Ses travaux sur les professions marquent la sociologie américaine. "Le professionnalisme comme troisième logique", de 2001, est considéré comme le premier traité sur le professionnalisme, considéré comme principe organisateur de la division du travail. A la différence des logiques de marché et de la bureaucratie, le professionnalisme implique une articulation entre des types de savoir, d'organisation, de carrière, de formation et d'idéologie, il représente bien une "troisième logique", une logique prenant la forme d'un idéal-type wéberien qui transcende le cadre particulier des métiers spécialisés. Dans l'esprit d'Eliot FREIDSON, il ne s'agit pas de substituer une explication de la division du travail à d'autres, mais bien de distinguer parmi ces autres, celle bien particulière d'un ensemble de professions, qui de ce fait, pèsent d'une manière particulière sur l'évolution sociale. Cette analyse débouche sur l'étude de l'expertise en tant que telle, qui permet de mettre en évidence des conflits d'intérêts et des conflits de rationalités (Jean-Yves TRÉPOS, Savoirs professionnels et situations d'expertise, dans Savoir, Travail et société).
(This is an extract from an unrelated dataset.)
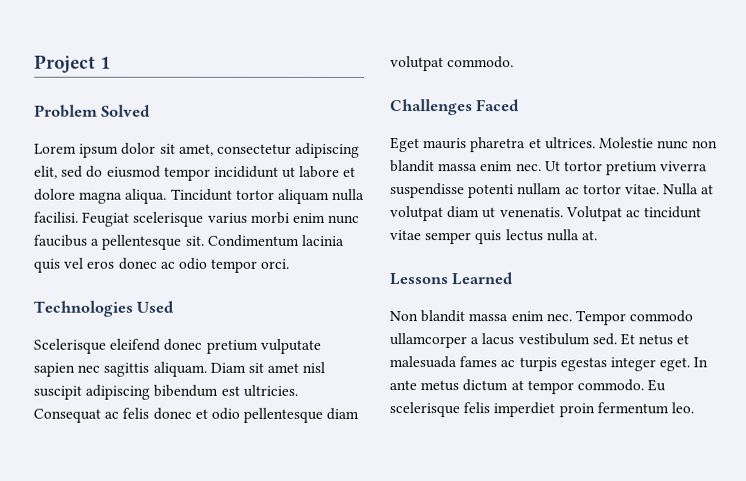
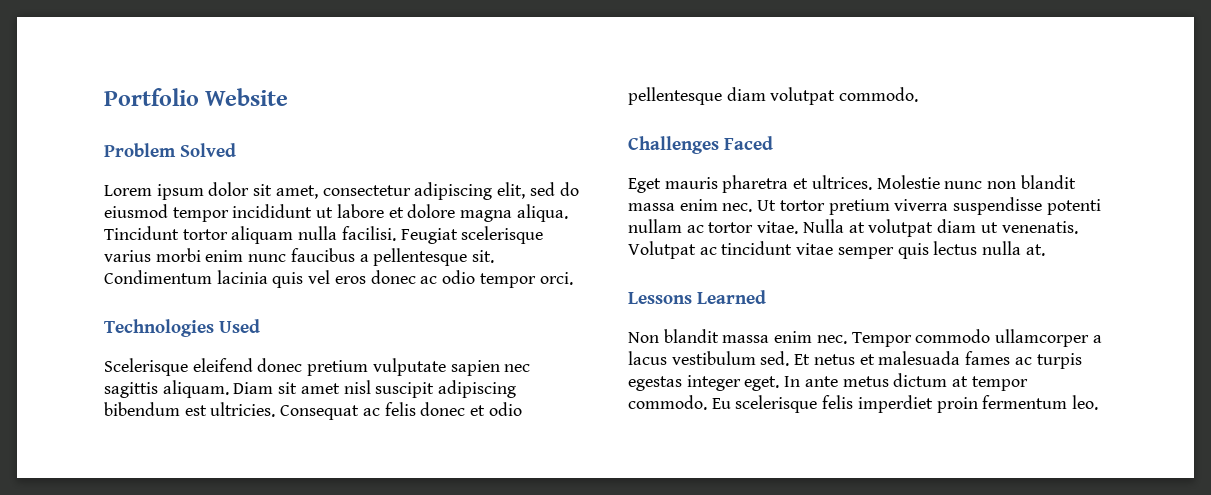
- Project 1
+ Portfolio Website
De multiples essais, malheureusement peu diffusés en France, comme professionalism as Model and Ideology, de 1992, indiquent toute une évolution de professions, dont la plus puissante, la profession médicale, où celles-ci perdent peu à peu de leur importance, en tant que corps de savoirs et de pratiques, face au pouvoir de l'État et du capital. Sans doute à cause de la régression de leur pouvoir, Eliot FREIDSON, et c'est très visible dans La troisième logique, prend leur défense, étant convaincu que le problème du professionnalisme n'est ni économique ni structurel, mais idéologique et culturel. Sa préoccupation est alors de sauver "l'âme du professionnalisme", afin de combattre l'emprise du marché et de la bureaucratie.(Mirella GIANNINI et Charles GADEA)
Eliot FREIDSON, La profession médicale, Payot, 1985.
Nicolas DODIER et Sébastien DARBON, Eliot FREIDSON, La profession médicale, dans Sciences sociales et santé, volume 3, n°1, 1985 ; Introduction et traduction par Simone CHAPOULIE, Une Conférence d'Eliot FREIDSON, 1998.
Mirella GIANINI et Charles GADEA, "Eliott Freidson", Knowledge, Work & Society/ Savoir, Travail et Société, n°2, 2006, L'Harmattan. Notez qu'il s'agit d'un ouvrage bilingue (anglais-français).